── MATERIAL SUPPLIED ──

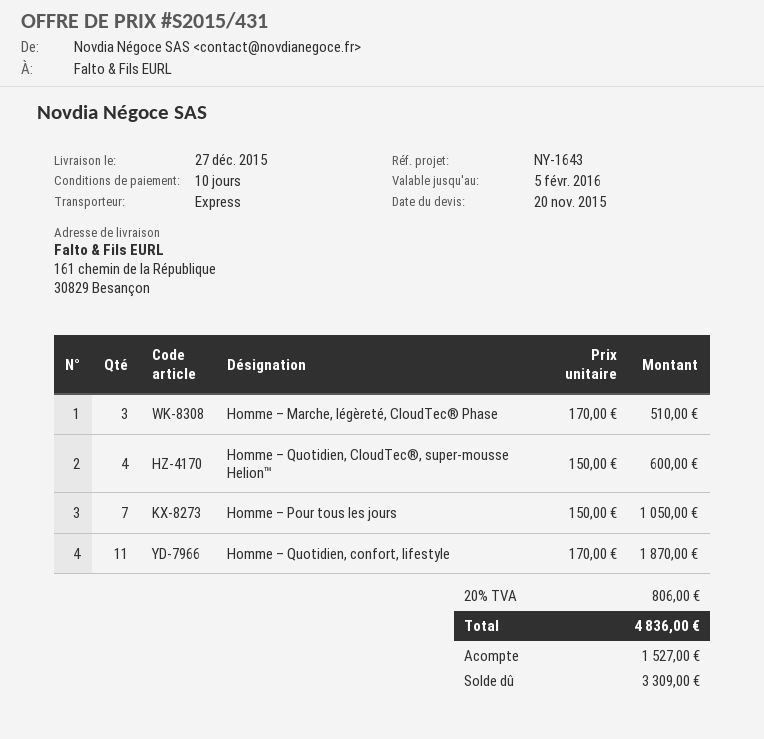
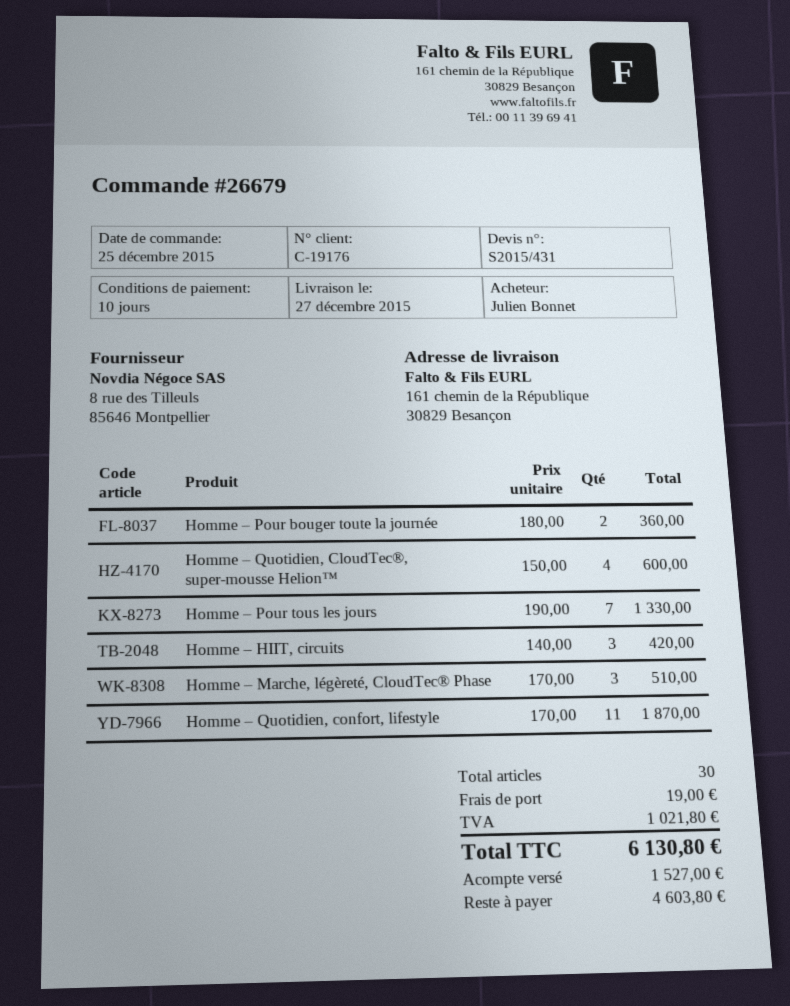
Homme – Pour tous les jours: 7 x 150.00 = 1050.00 -> 7 x 190.00 = 1330.00
Homme – Pour bouger toute la journée: none -> 2 x 180.00 = 360.00
Homme – HIIT, circuits: none -> 3 x 140.00 = 420.00
shipping: none -> 19.00
tax: 806.00 -> 1021.80
total: 4836.00 -> 6130.80
balance: 3309.00 -> 4603.80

───

TASK TO COMPLETE:
Print, exactly and only, the lines running from the one with "Homme – HIIT, circuits: none" to the end of the data above.

ANSWER FOR THIS EXERCISE:
Homme – HIIT, circuits: none -> 3 x 140.00 = 420.00
shipping: none -> 19.00
tax: 806.00 -> 1021.80
total: 4836.00 -> 6130.80
balance: 3309.00 -> 4603.80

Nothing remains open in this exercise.